[Itemized modification records]
▬▬▬

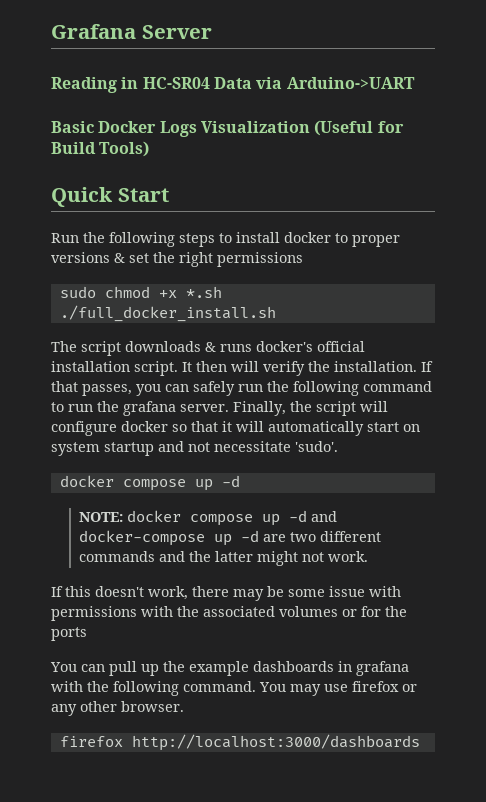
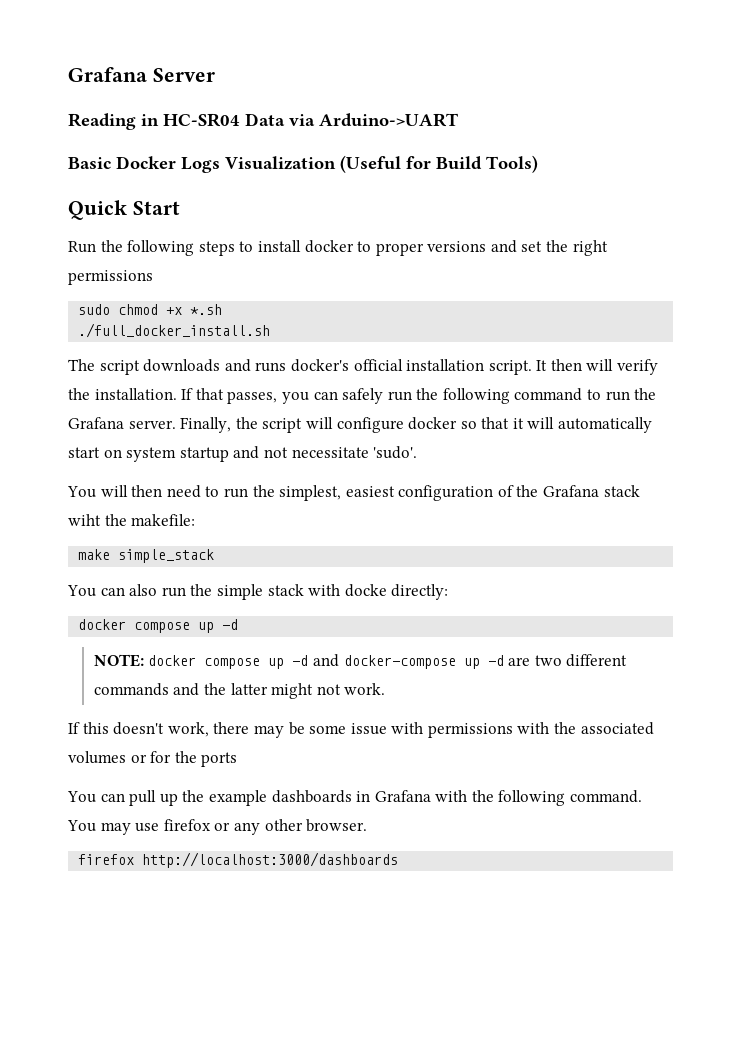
- Run the following steps to install docker to proper versions & set the right permissions
+ Run the following steps to install docker to proper versions and set the right permissions
- The script downloads & runs docker's official installation script.
+ The script downloads and runs docker's official installation script.
- If that passes, you can safely run the following command to run the grafana server.
+ If that passes, you can safely run the following command to run the Grafana server.
+ You will then need to run the simplest, easiest configuration of the Grafana stack wiht the makefile:
+ make simple_stack
+ You can also run the simple stack with docke directly:
- You can pull up the example dashboards in grafana with the following command.
+ You can pull up the example dashboards in Grafana with the following command.

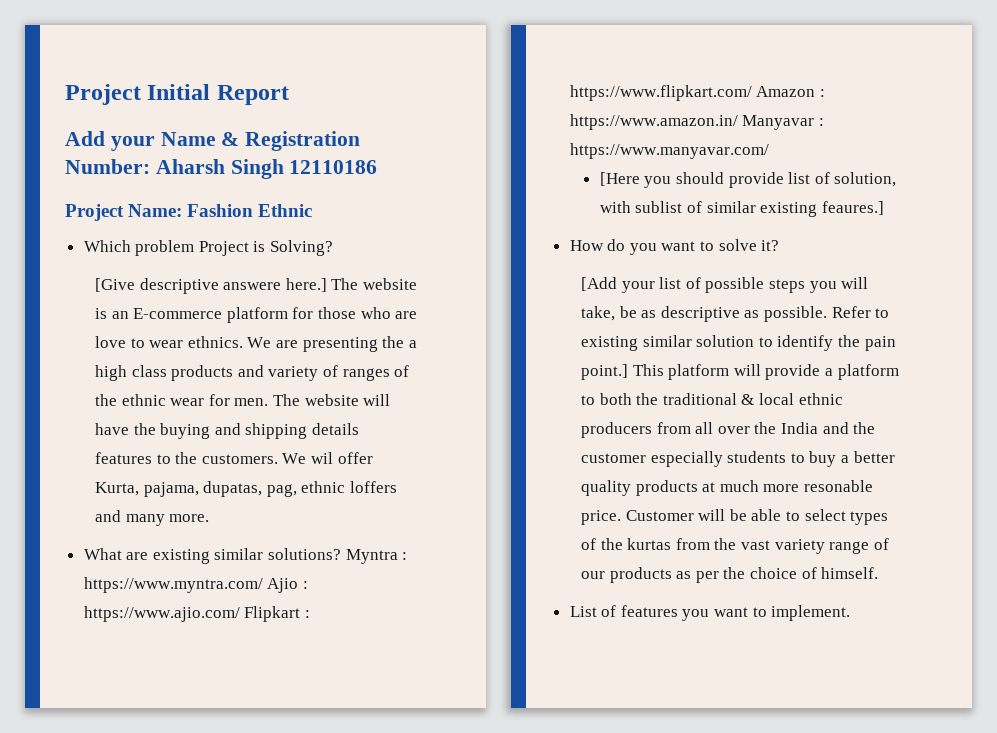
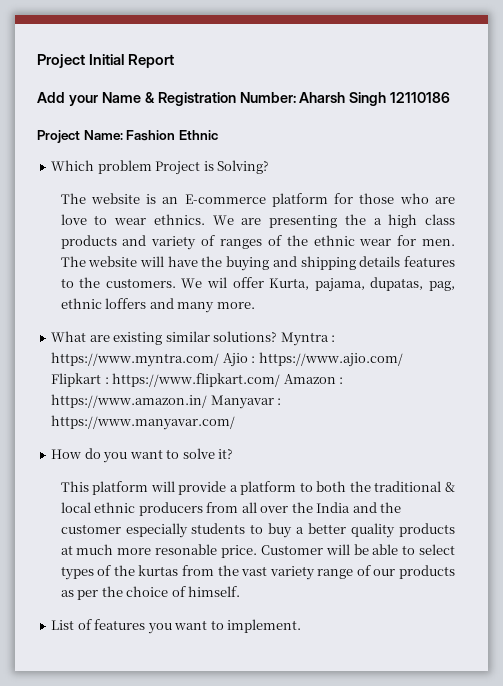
- [Give descriptive answere here.]
- [Here you should provide list of solution, with sublist of similar existing feaures.]
- [Add your list of possible steps you will take, be as descriptive as possible. Refer to existing similar solution to identify the pain point.]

▬▬▬

(Problem)
Could you output all the entries above exactly as written, leaving out the pictures?

(Task output)
- Run the following steps to install docker to proper versions & set the right permissions
+ Run the following steps to install docker to proper versions and set the right permissions
- The script downloads & runs docker's official installation script.
+ The script downloads and runs docker's official installation script.
- If that passes, you can safely run the following command to run the grafana server.
+ If that passes, you can safely run the following command to run the Grafana server.
+ You will then need to run the simplest, easiest configuration of the Grafana stack wiht the makefile:
+ make simple_stack
+ You can also run the simple stack with docke directly:
- You can pull up the example dashboards in grafana with the following command.
+ You can pull up the example dashboards in Grafana with the following command.

- [Give descriptive answere here.]
- [Here you should provide list of solution, with sublist of similar existing feaures.]
- [Add your list of possible steps you will take, be as descriptive as possible. Refer to existing similar solution to identify the pain point.]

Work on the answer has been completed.